Каждый понимал Анатолия по-своему: одни считали это капризом, другие видели логичность его доводов — бывал на Зор-Куле, знает местность.
Рая растерялась. Почувствовав, что от нее ждут ответа, она, наконец, сказала: — Хорошо… Я поеду на Мургаб…
Сергееву ничего не оставалось, как согласиться и отпустить Анатолия на Зор-Куль.
2. И Я УВЛЕКСЯ…
Через несколько дней на привале после ужина я, коротко сказав о задачах на завтра и пожелав молодежи спокойной ночи, направился к своей палатке.
Но у костра почему-то никто не двинулся с места.
— Смотрите, завтра выступаем в пять, — предупредил я и завесил вход в свою палатку.
Обычно я засыпаю мгновенно. Но в тот вечер сон не приходил. У костра говорили о самых обыкновенных вещах: о рюкзаках, обуви, о геологических картах. Девушки заспорили о прическах. Кто-то пошутил, что лучшая прическа геолога — стрижка под машинку. Парни засмеялись, а кто-то из девушек обозвал советчика верблюдом.
— Давайте начинать, что ли? — спросил громкий голос, и разом установилась тишина. — Начнем, товарищи!
Я узнал голос Анатолия. У костра напряженно молчали. Я тоже насторожился.
— Предлагаю, — заговорил Анатолий, — на этом собрании протокола не писать: каждый пусть примет решение и выполняет по совести. А вопрос я выношу один: о лотосе.
«Что?» — чуть не вскрикнул я и приподнялся.
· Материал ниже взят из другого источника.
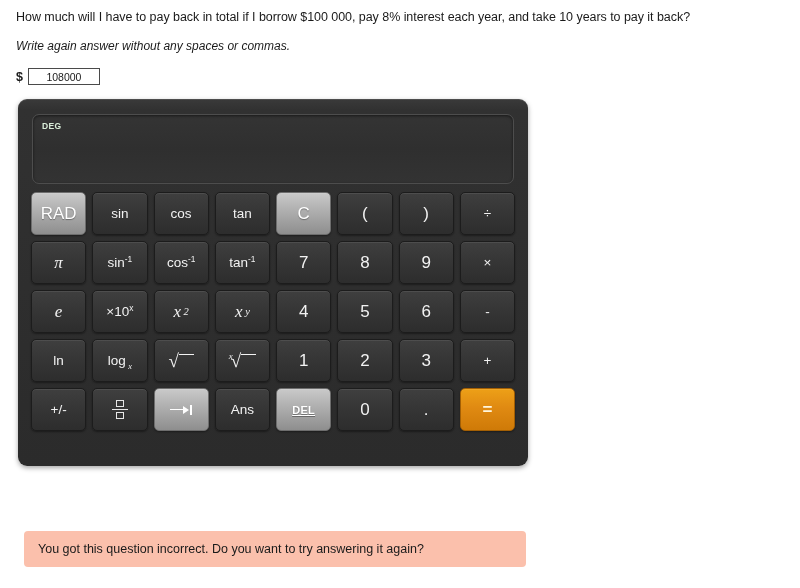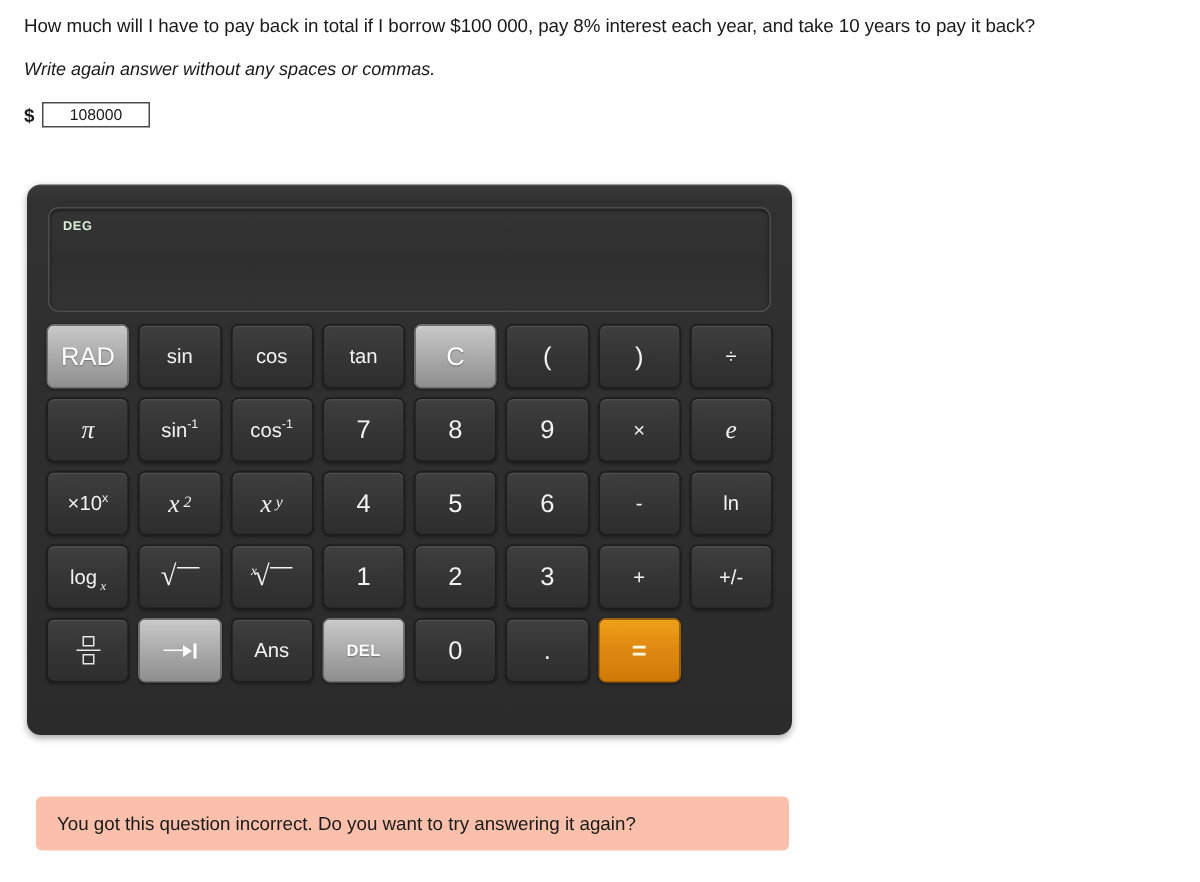--- a/index.html
+++ b/index.html
@@ -55,21 +55,21 @@
     padding: 1px 3px;
     text-align: center;
     box-sizing: content-box;
     outline: none;
   }
 
   
   .calculator {
     position: absolute;
     left: 18px;
-    top: 123px;
+    top: 99px;
     width: 510px;
     height: 367px;
     background: linear-gradient(180deg, #3a3a3a 0%, #313131 3%, #2b2b2b 100%);
     border-radius: 9px;
     box-shadow: 0 2px 5px rgba(0,0,0,0.35), inset 0 1px 0 rgba(255,255,255,0.10);
     box-sizing: border-box;
     padding: 12px;
   }
   .calc-display {
     height: 70px;
@@ -128,21 +128,21 @@
     text-shadow: 0 1px 1px rgba(0,0,0,0.35);
     border: 1px solid #6d6d6d;
   }
   .key.equals {
     background: linear-gradient(180deg, #eda017 0%, #e08a12 45%, #cf7a07 100%);
     color: #fff6dd;
     border: 1px solid #a35f04;
     font-weight: bold;
   }
   .key.small { font-size: 13.5px; }
-  .key.tiny  { font-size: 11px; font-weight: bold; letter-spacing: 0.3px; }
+  .key.tiny  { font-size: 11px; font-weight: bold; letter-spacing: 0.3px; text-decoration: underline; }
   .key.mathit {
     font-family: "Liberation Serif", serif;
     font-style: italic;
     font-size: 17px;
   }
 
   
   .key sup { font-size: 0.62em; vertical-align: super; line-height: 0; }
   .key sub { font-size: 0.62em; vertical-align: sub;  line-height: 0; }
   .key .ital {
@@ -254,20 +254,23 @@
       <div class="key ">(</div>
       <div class="key ">)</div>
       <div class="key small">÷</div>
       <div class="key mathit">π</div>
       <div class="key small">
         <span>sin<sup>-1</sup></span>
       </div>
       <div class="key small">
         <span>cos<sup>-1</sup></span>
       </div>
+      <div class="key small">
+        <span>tan<sup>-1</sup></span>
+      </div>
       <div class="key ">7</div>
       <div class="key ">8</div>
       <div class="key ">9</div>
       <div class="key small">×</div>
       <div class="key mathit">e</div>
       <div class="key small">
         <span>×10<sup>x</sup></span>
       </div>
       <div class="key mathit">
         <span class="ital">x</span>

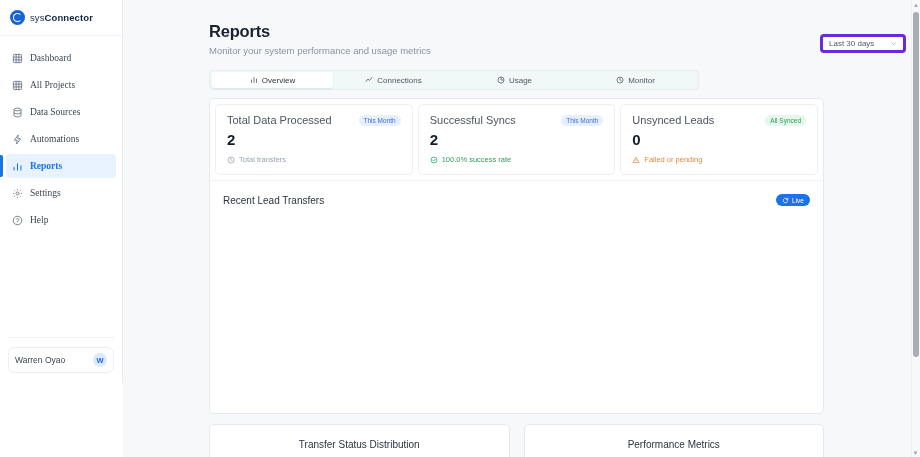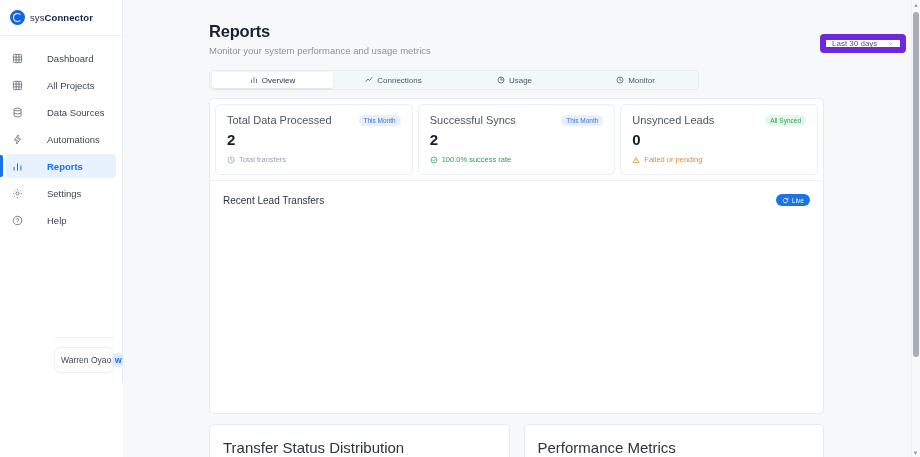--- a/index.html
+++ b/index.html
@@ -38,40 +38,41 @@
     border-right-color: transparent;
     display: block;
   }
   .brand-text { font-size: 9.5px; color: #1f2d3d; letter-spacing: .1px; white-space: nowrap; }
   .brand-text b { font-weight: bold; color: #10243e; }
   .brand-sep { height: 1px; background: #eef1f5; margin: 0 0 8px 0; }
 
   .nav { padding: 2px 6px 0 6px; display: flex; flex-direction: column; gap: 2px; }
   .nav-item {
     position: relative;
-    display: flex; align-items: center; gap: 24px;
+    display: flex; align-items: center; gap: 7px;
     height: 24px; padding: 0 6px;
     border-radius: 4px;
     font-size: 9.5px; color: #3c4655;
     cursor: pointer;
     margin-bottom: 1px;
+    font-family: Liberation Serif, serif;
   }
   .nav-item .nav-label { white-space: nowrap; }
   .nav-item.active {
     background: #e8f1fe; color: #1a73e8; font-weight: bold;
   }
   .nav-item.active::before {
     content: ""; position: absolute; left: -6px; top: 1px;
     width: 2.5px; height: 22px; background: #1a73e8; border-radius: 0 2px 2px 0;
   }
   .nav-icon { width: 11px; height: 11px; flex: 0 0 11px; display:block; }
   .nav-icon svg { width: 11px; height: 11px; display: block; }
 
   .sidebar-spacer { flex: 1 1 auto; }
-  .sidebar-footer { padding: 0 8px 10px 8px; margin-left: 46px; }
+  .sidebar-footer { padding: 0 8px 10px 8px; }
   .footer-sep { height: 1px; background: #eef1f5; margin: 0 0 9px 0; }
   .user-card {
     border: 1px solid #eceff3; border-radius: 6px;
     height: 26px; display: flex; align-items: center;
     justify-content: space-between; padding: 0 6px;
     background: #ffffff;
     cursor: pointer;
   }
   .user-name { font-size: 8.5px; color: #3c4655; white-space: nowrap; }
   .avatar {
@@ -91,21 +92,21 @@
     position: relative;
   }
   .main-inner { padding: 0 14px 0 86px; }
 
   .page-title { font-size: 16.5px; font-weight: bold; color: #1a2230; letter-spacing: -.2px; }
   .page-sub { font-size: 9.5px; color: #8a93a3; margin-top: 4px; }
 
   .header-row { display: flex; align-items: flex-start; justify-content: space-between; }
   .range-select {
     width: 86px; height: 19px;
-    background: #ffffff; border: 6px solid #6d28d9; border-radius: 4px;
+    background: #ffffff; border: 3px solid #6d28d9; border-radius: 4px;
     display: flex; align-items: center; justify-content: space-between;
     padding: 0 6px; margin-top: 12px;
     font-size: 8px; color: #51596a; cursor: pointer;
   }
   .chev { width: 7px; height: 7px; color: #9aa3b2; }
   .chev svg { width: 7px; height: 7px; display: block; }
 
   
   .tabs {
     margin-top: 14px;
@@ -169,21 +170,21 @@
   .live-icon svg { width: 7px; height: 7px; display: block; }
 
   
   .bottom-row { display: flex; gap: 14px; margin-top: 10px; width: 615px; }
   .bottom-card {
     flex: 1 1 0;
     background: #ffffff; border: 1px solid #e6eaf0; border-radius: 5px;
     padding: 14px 13px 0 13px;
     height: 40px;
   }
-  .bottom-title { font-size: 15px; color: #2b3443; }
+  .bottom-title { font-size: 10px; color: #2b3443; text-align: center; }
 
   
   .scrollbar-track {
     position: absolute; right: 0; top: 0; width: 9px; height: 457px;
     background: #f7f8fa; border-left: 1px solid #eceff3;
   }
   .scroll-arrow {
     height: 9px; display: flex; align-items: center; justify-content: center;
     color: #9aa3b2; font-size: 6px; cursor: pointer;
   }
Между тем Анатолий продолжал:
— В институте Дмитрия Васильевича высмеяли и строго предупредили, чтобы мы тут насчет лотоса не фантазировали, а занимались своей работой. А, между прочим, смешного в этом ничего нет. Я твердо убежден, что лотос существует или существовал в этих местах, и у меня есть, — он сделал паузу, будто в волнении вдохнул воздух, — некоторые данные…
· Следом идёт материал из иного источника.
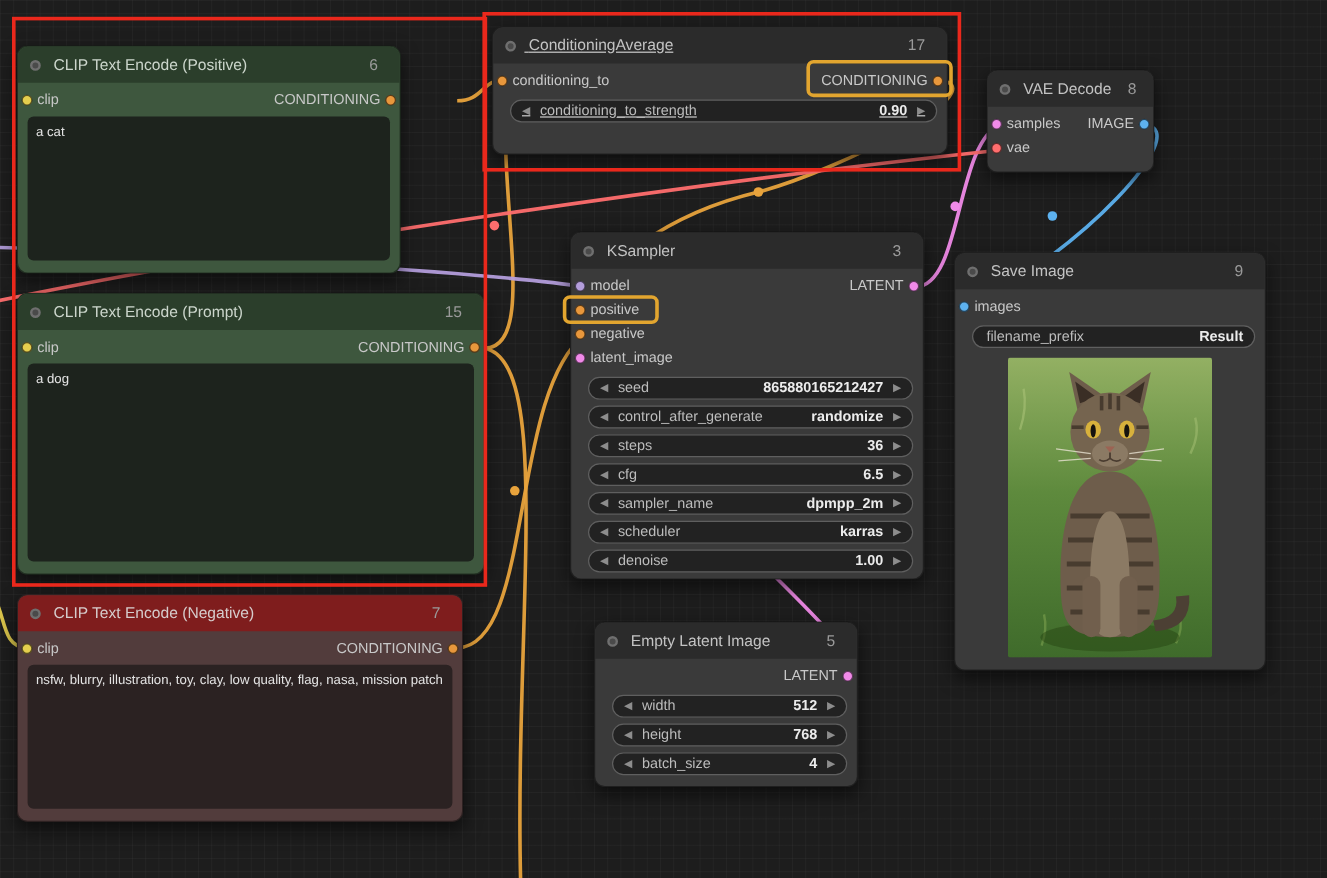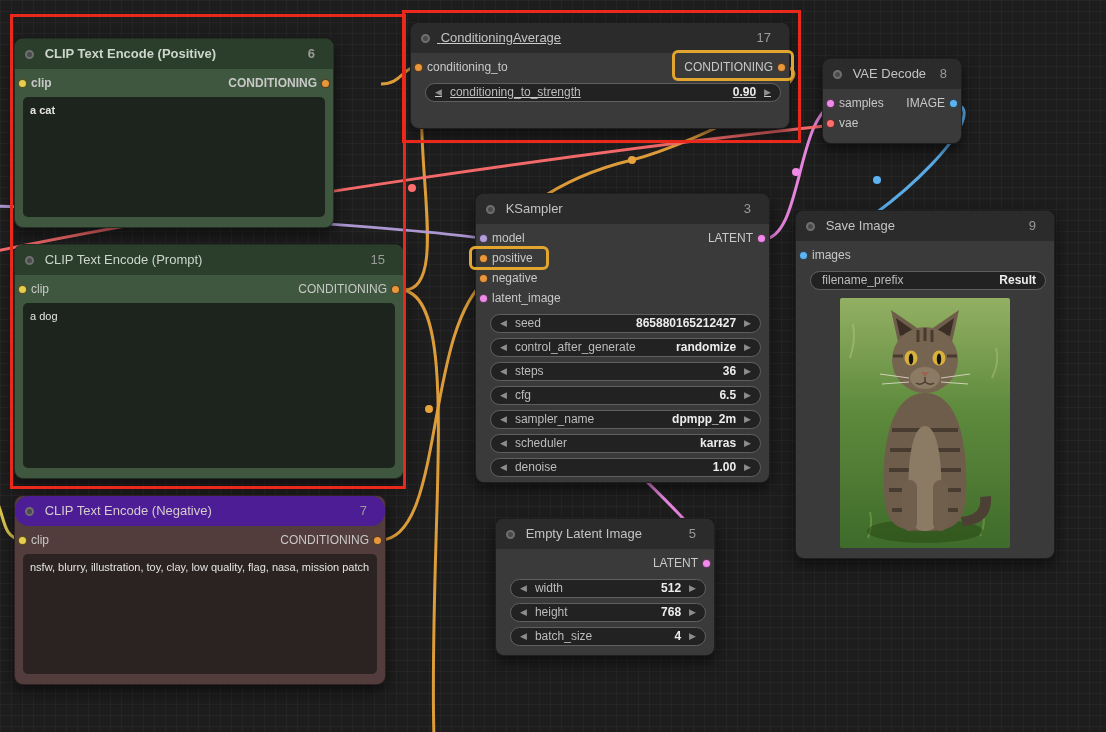--- a/index.html
+++ b/index.html
@@ -28,21 +28,21 @@
   .collapse-dot{
     display:inline-block;width:9px;height:9px;border-radius:50%;
     background:#4a4a4a;border:2px solid #6f6f6f;box-sizing:border-box;
     margin-right:7px;vertical-align:-1px;
   }
   .node-id{position:absolute;right:18px;top:0;color:#9a9a9a;font-size:13px;}
 
   .node.green{background:#3e573e;}
   .node.green .node-header{background:#2b3e2b;color:#ccd6cc;}
   .node.maroon{background:#523c3c;}
-  .node.maroon .node-header{background:#4c1d95;color:#d6cccc;border-radius:14px;}
+  .node.maroon .node-header{background:#7f1d1d;color:#d6cccc;}
 
   .ports{padding-top:4px;}
   .port-row{position:relative;height:20px;line-height:20px;}
   .pdot{
     position:absolute;width:9px;height:9px;border-radius:50%;top:5.5px;
     border:1px solid rgba(0,0,0,0.6);box-sizing:border-box;
   }
   .pdot.in{left:3px;}
   .pdot.out{right:3px;}
   .plabel-in{position:absolute;left:16px;color:#c8c8c8;}
@@ -109,21 +109,21 @@
 
     <path class="wire" stroke="#5db2f0" d="M 954,104 C 996,108 900,212 807,255"></path>
 
     <circle cx="429" cy="409" r="4" fill="#e8a33c"></circle>
     <circle cx="632" cy="160" r="4" fill="#e8a33c"></circle>
     <circle cx="412" cy="188" r="4" fill="#ff6e6e"></circle>
     <circle cx="796" cy="172" r="4" fill="#f08ae8"></circle>
     <circle cx="877" cy="180" r="4" fill="#5db2f0"></circle>
   </svg>
 
-  <div class="node green" style="left:14px;top:38px;width:320px;height:190px;font-weight:bold;">
+  <div class="node green" style="left:14px;top:38px;width:320px;height:190px;">
     <div class="node-header">
       <span class="collapse-dot"></span>
       <span>CLIP Text Encode (Positive)</span>
       <span class="node-id">6</span>
     </div>
     <div class="ports">
       <div class="port-row">
         <span class="pdot in dot-clip"></span>
         <span class="plabel-in">clip</span>
         <span class="plabel-out">CONDITIONING</span>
— Объясни! — крикнул кто-то.
— Объясню, — ответил Анатолий. — В 1958 году я работал с экспедицией здесь же, в верховьях АмуДарьи, только выше, на плоскогорьях, ведущих к Сарыкольскому хребту. Мы встречались с местными чабанами, табунщиками, засиживались у их костров, слушая песни, загадки, предания. И вот тогда впервые я услышал здесь о пещерном цветке. Я подумал, как много здесь легенд и рассказов об этом цветке.